Novi menatap Gunawan yang tengah memejamkan mata. Sulit menghadapi keputusan Marvin namun itulah kehendak sang anak yang tidak bisa dibantah.

Satu sudut bibirnya terangkat. “Aku mempertahankan pernikahan ini demi kasus papa, tapi jangan halangi untuk kita menikah siri.”

Kasus?  Tanpa sepengetahuan mereka, seseorang mencuri dengar pembicaraan mereka dari luar rumah. Tangannya reflek membuka ponsel dan menekan tombol rekam. Entah dapat bisikan darimana, seolah ia dituntun dan menurut saja.

“Papah minta maaf telah memaksamu untuk menikahinya. Tidak ada yang bisa menolong papah selain kamu saat itu, Marvin.” Gunawan menunduk.

Marvin menyunggingkan sudut bibirnya. “Dan Marvin sudah menurutinya,” ucapnya dengan bangga.

“Papah berharap kamu bisa bertanggungjawab pada Sila. Dia wanita baik, tulus dan mencintaimu. Cintailah dia,” pintanya menatap Marvin tanpa emosi sedikitpun.

Hubungan anak dan ayah itu kurang sehat semenjak digelarnya pesta pernikahan Marvin, sampai sekarang. Rasa kecewa dan marah masih bersemayam di hati Marvin, setelah tahu ayahnya menabrak kedua orangtua Sila hingga meninggal dan begitu teganya memintanya untuk menikahi Sila sebagai tanggungjawab atas perbuatan entah sengaja atau tidak sengaja ayahnya lakukan demi menutupi kasus tersebut yang bisa berakhir di penjara. Sebagai wujud hormat dan sayangnya sebagai anak, ia rela menurutinya mengorbankan perasaan dan masa depannya, walau tidak ikhlas.
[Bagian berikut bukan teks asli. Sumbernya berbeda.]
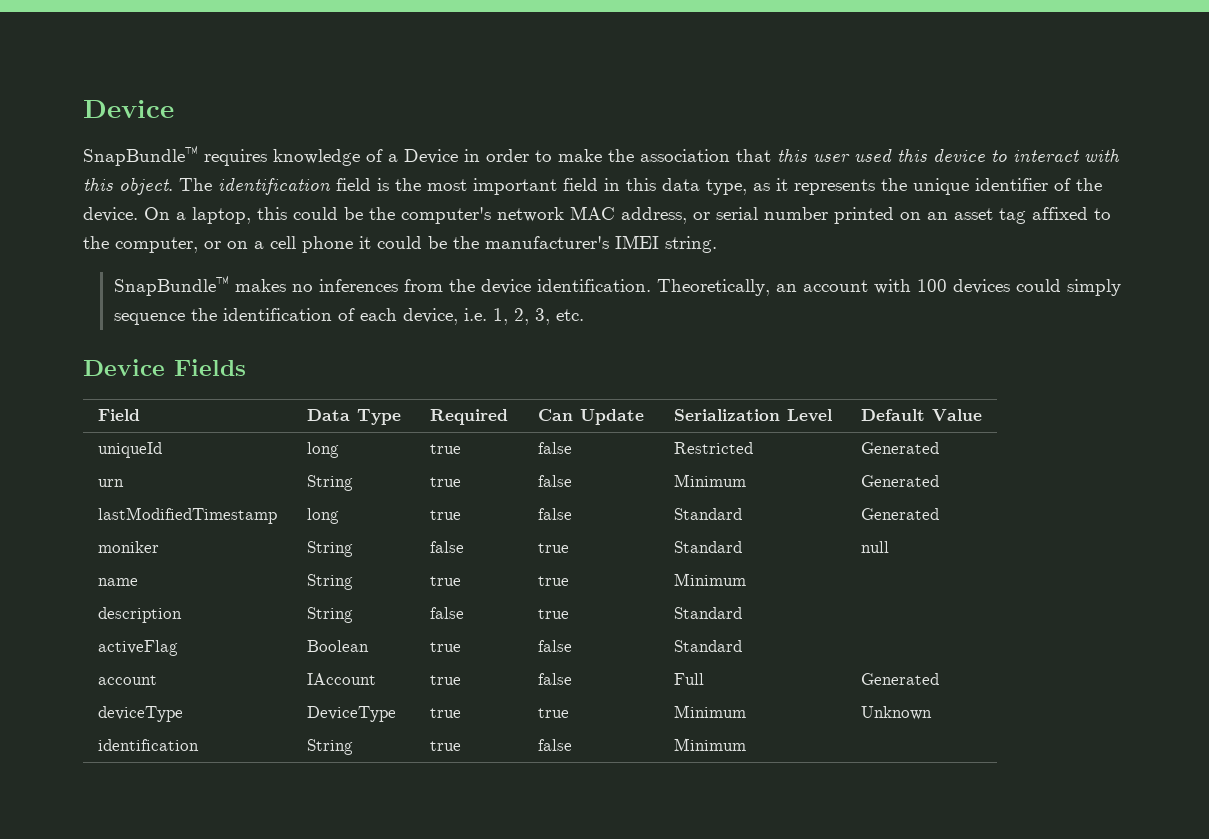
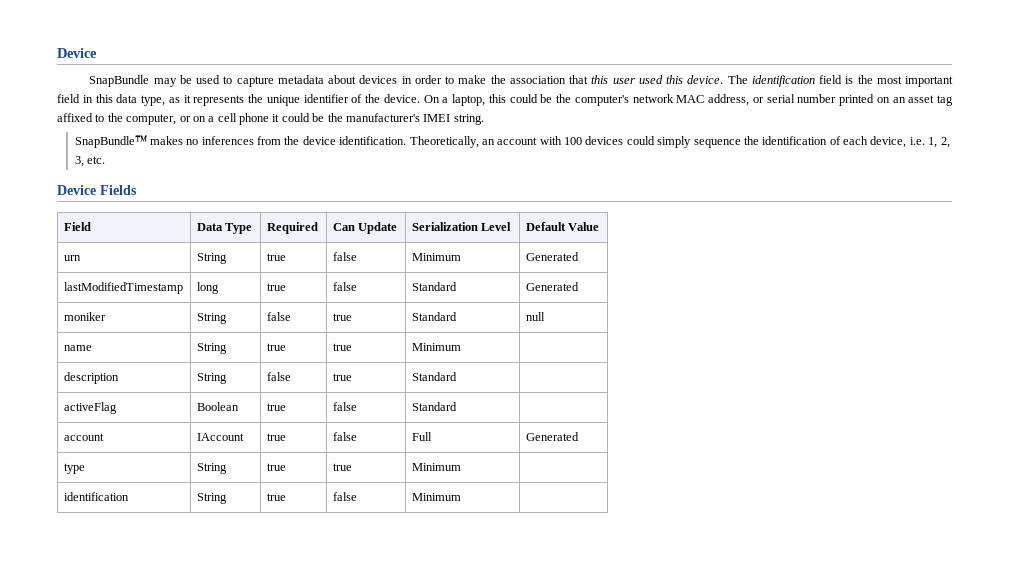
[83,145,458,166] SnapBundle™ requires knowledge of a Device -> [89,75,398,87] SnapBundle may be used to capture metadata about devices
[933,149,1120,162] [83,177,173,195] device to interact with this object. -> [687,75,724,84] device.
[97,442,162,458] [306,442,339,458] [429,444,461,454] [537,442,572,454] [673,442,753,454] [860,442,939,454] // uniqueId | long | true | false | Restricted | Generated -> (599, 226) none
[97,706,183,722] [306,706,396,722] [429,708,461,718] [537,708,569,718] [673,705,746,718] [860,706,932,720] deviceType | DeviceType | true | true | Minimum | Unknown -> [63,463,85,474] [196,463,227,474] [266,463,286,471] [332,463,352,471] [411,463,461,471] type | String | true | true | Minimum |

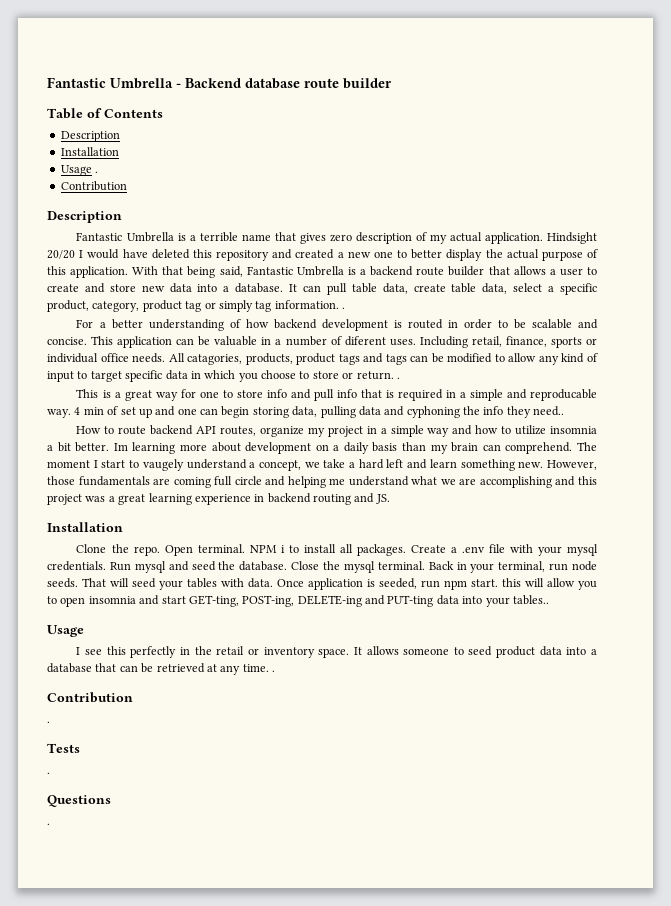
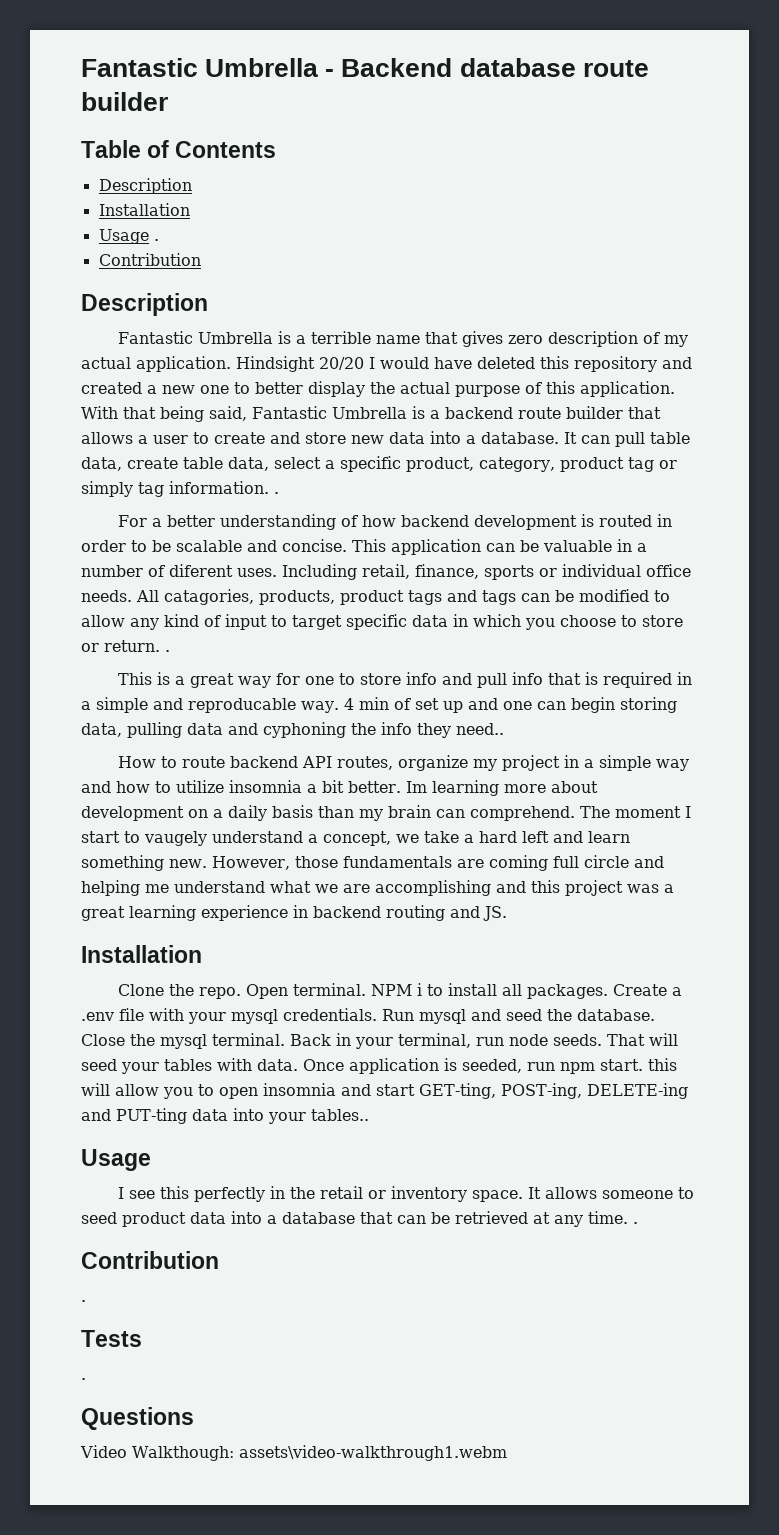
[47,823,50,825] . -> [80,1445,507,1461] Video Walkthough: assets\video-walkthrough1.webm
“Sampai kapanpun aku tidak bisa mencintainya terlebih dengan keadaannya, pernikahan ini hanyalah sebatas tanggungjawab atas kesalahan papah yang telah menyebabkan orangtuanya meninggal atas kecelakaan itu.”

Deg

“Jadi orangtuaku meninggal karena …, pernikahan ini …,” Menutup mulut rapat dengan mata memanas, wanita itu lemas seketika di balik dinding. Tangannya gemetar mencengkram ponsel yang masih aktif merekam itu.
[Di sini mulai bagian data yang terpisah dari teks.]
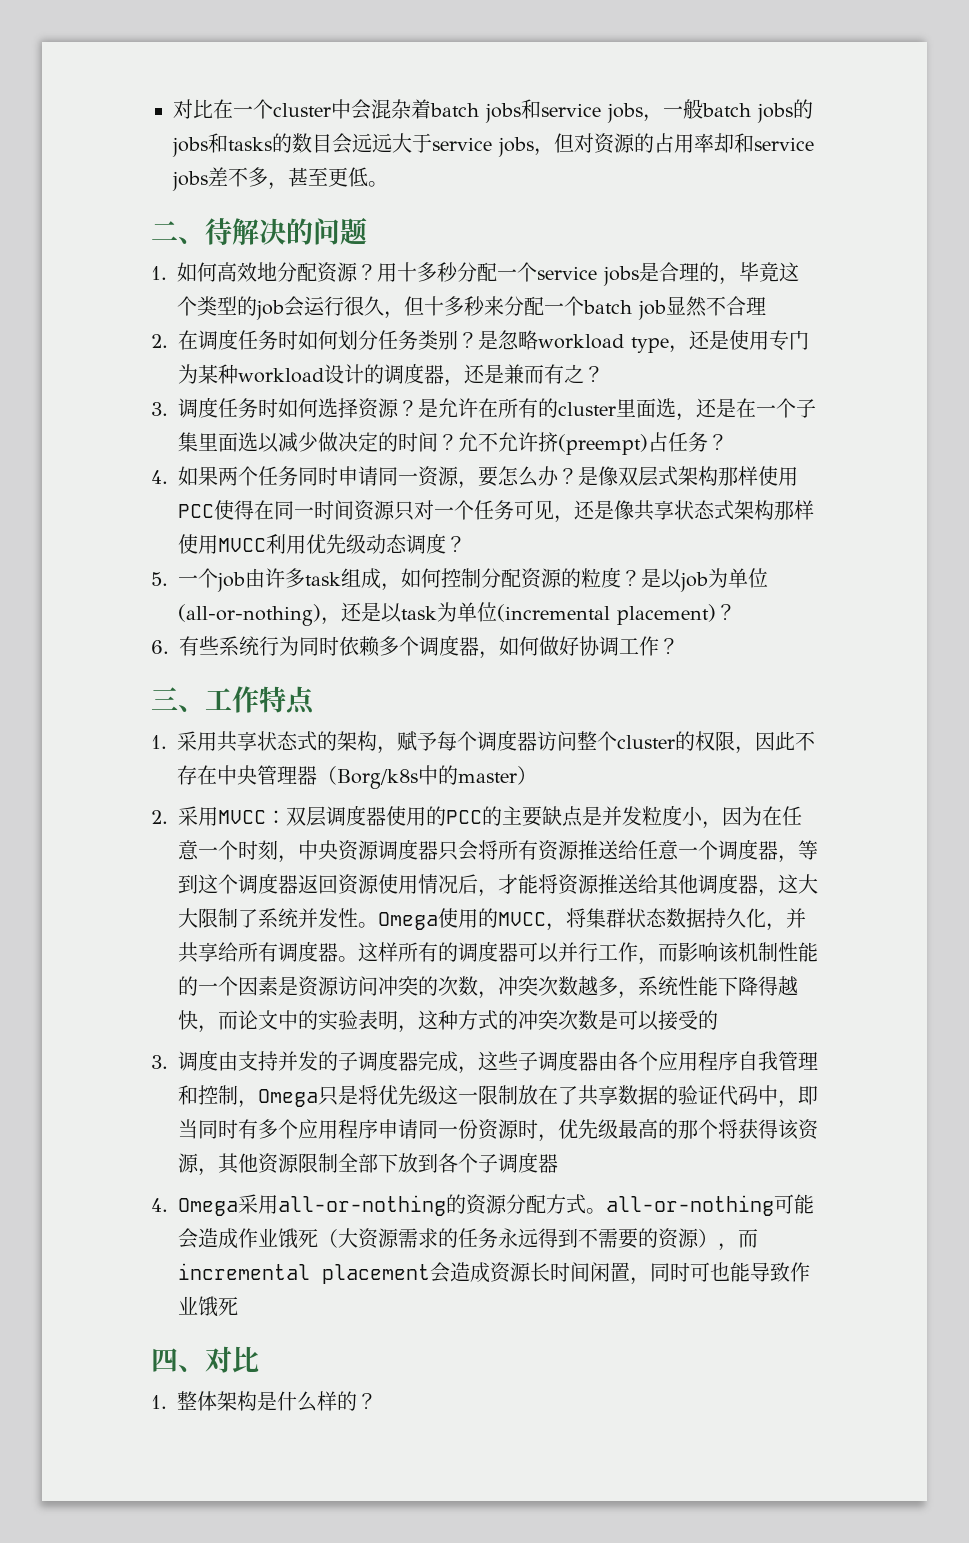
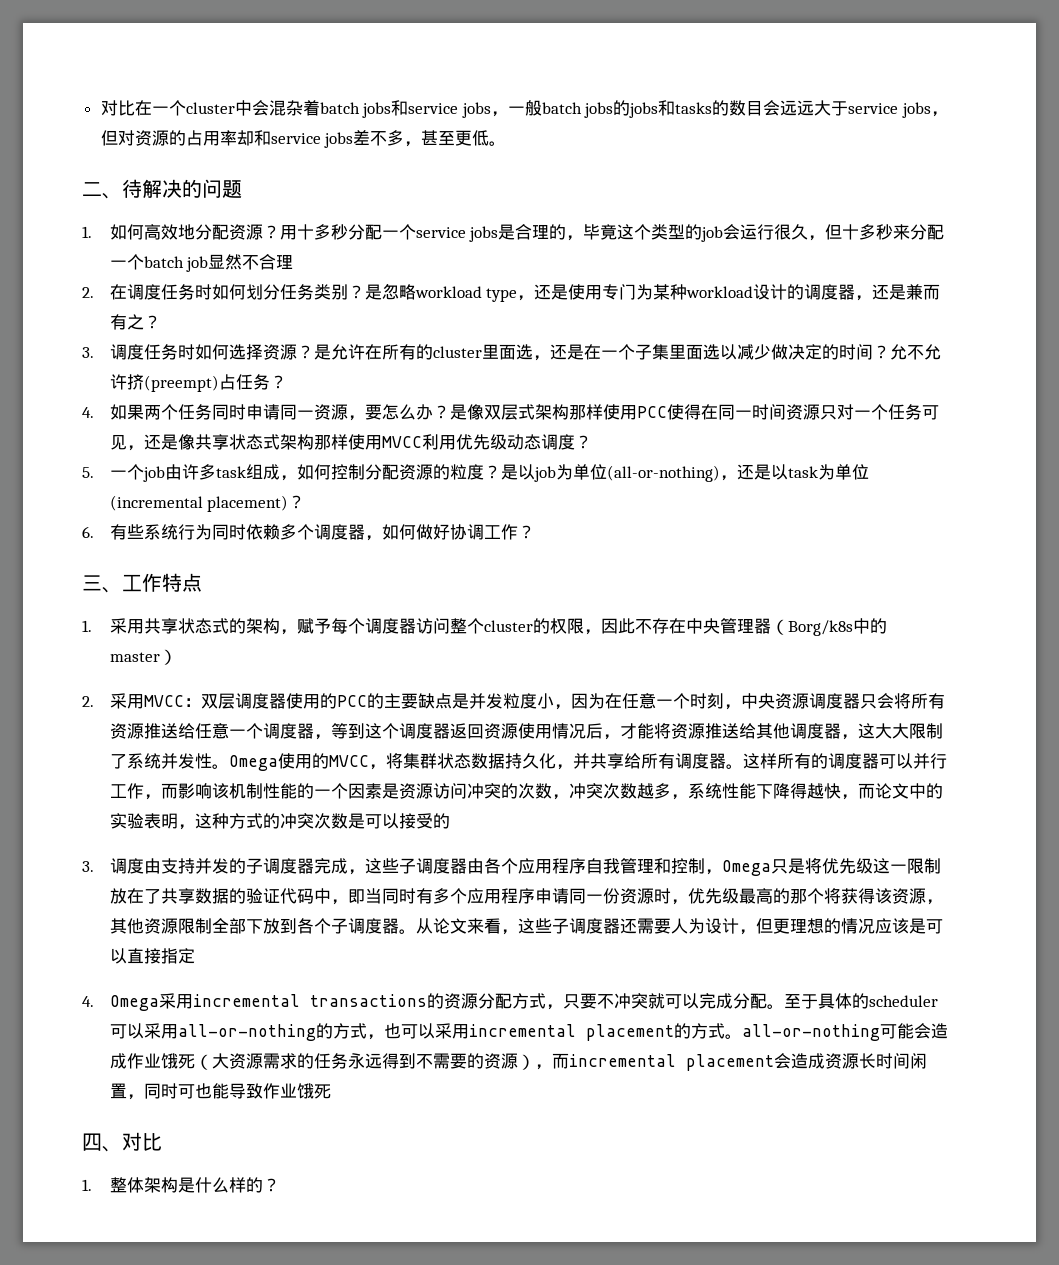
(558, 1163) none -> [398,918,943,935] [109,948,195,964] 。从论文来看，这些子调度器还需要人为设计，但更理想的情况应该是可以直接指定
[278,1195,446,1216] all-or-nothing -> [192,994,427,1007] incremental transactions
(586, 1204) none -> [545,993,938,1010] [109,1023,725,1041] ，只要不冲突就可以完成分配。至于具体的scheduler可以采用all-or-nothing的方式，也可以采用incremental placement的方式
Akhirnya waktu menjawab, setahun menikah cukup menyembunyikan rahasia besar itu.  

Brugh

“Mbak Sila!” Penjaga rumah bergegas menghampiri tubuh Sila yang jatuh kasar ke lantai dengan linangan air mata. Orang yang mengintip dan mendengar pembicaraan mereka dari luar rumah adalah Sila.

Mendengar suara gaduh di luar, suasana tegang di dalam rumah yang belum reda seketika semakin berubah mencekam.

“Sila!” sahut mereka bertiga bersamaan bergegas keluar melihat suasana di luar dengan wajah panik.